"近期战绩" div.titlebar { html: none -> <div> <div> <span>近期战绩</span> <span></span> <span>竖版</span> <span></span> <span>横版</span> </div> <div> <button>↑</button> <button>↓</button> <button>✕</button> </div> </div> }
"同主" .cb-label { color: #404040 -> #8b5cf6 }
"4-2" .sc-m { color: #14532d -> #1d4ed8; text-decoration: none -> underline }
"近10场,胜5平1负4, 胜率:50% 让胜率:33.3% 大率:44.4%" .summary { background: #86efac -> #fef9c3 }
★ ★ ★ ★
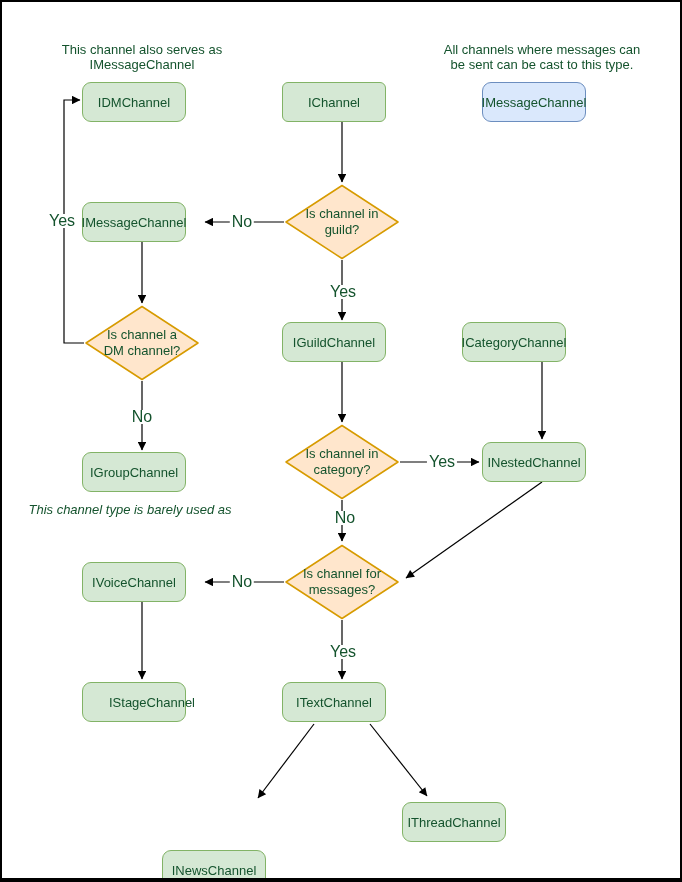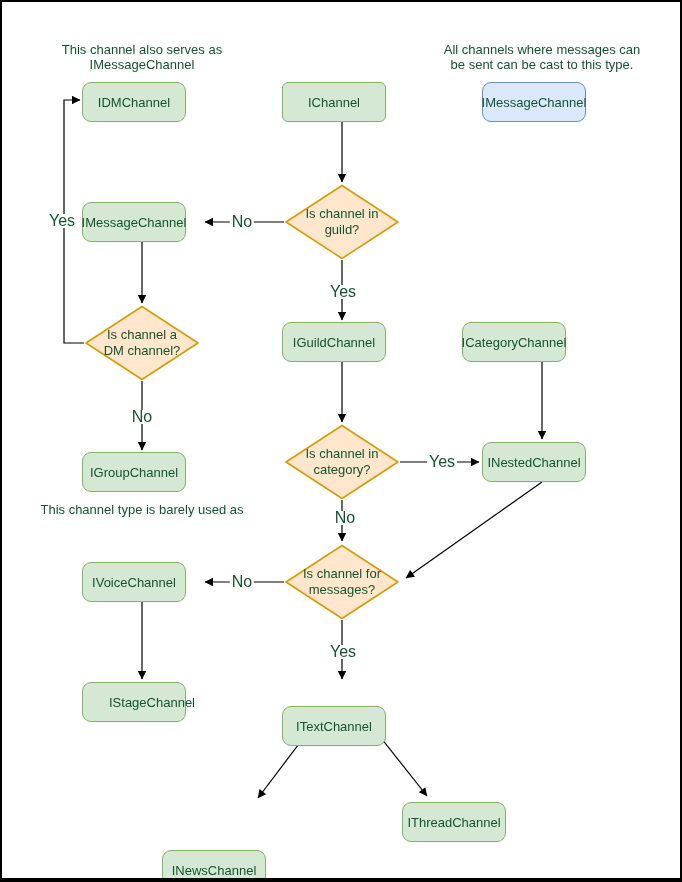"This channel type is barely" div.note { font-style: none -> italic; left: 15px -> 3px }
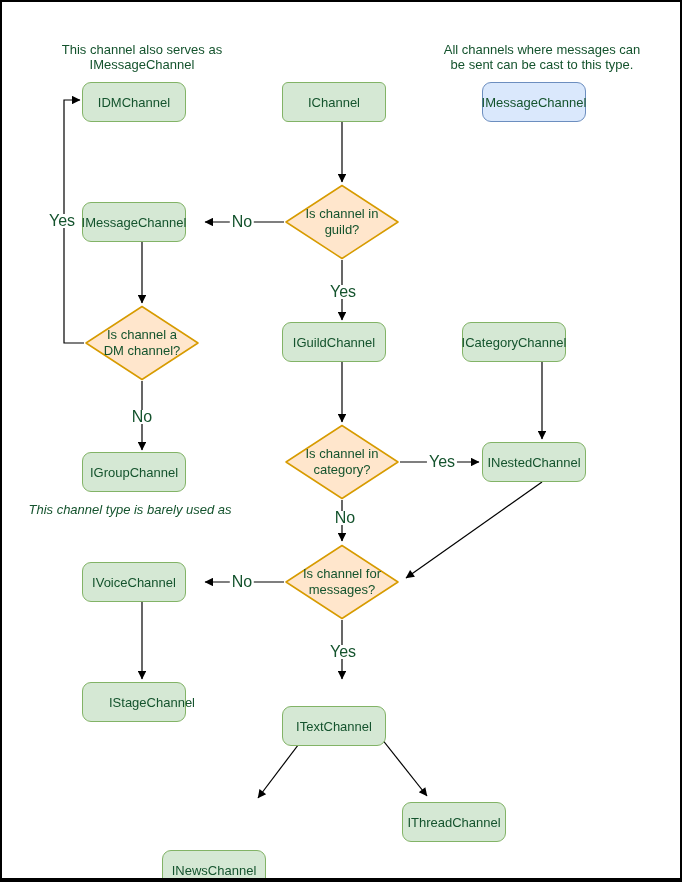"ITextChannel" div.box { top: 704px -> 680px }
★ ★ ★ ★
[What is expected]
Leave the pictures out. Output, exactly, the lines of the material above starting at the line containing "channel type is" and ending at the line containing "top: 704px ->".

[Result below]
"This channel type is barely" div.note { font-style: none -> italic; left: 15px -> 3px }
"ITextChannel" div.box { top: 704px -> 680px }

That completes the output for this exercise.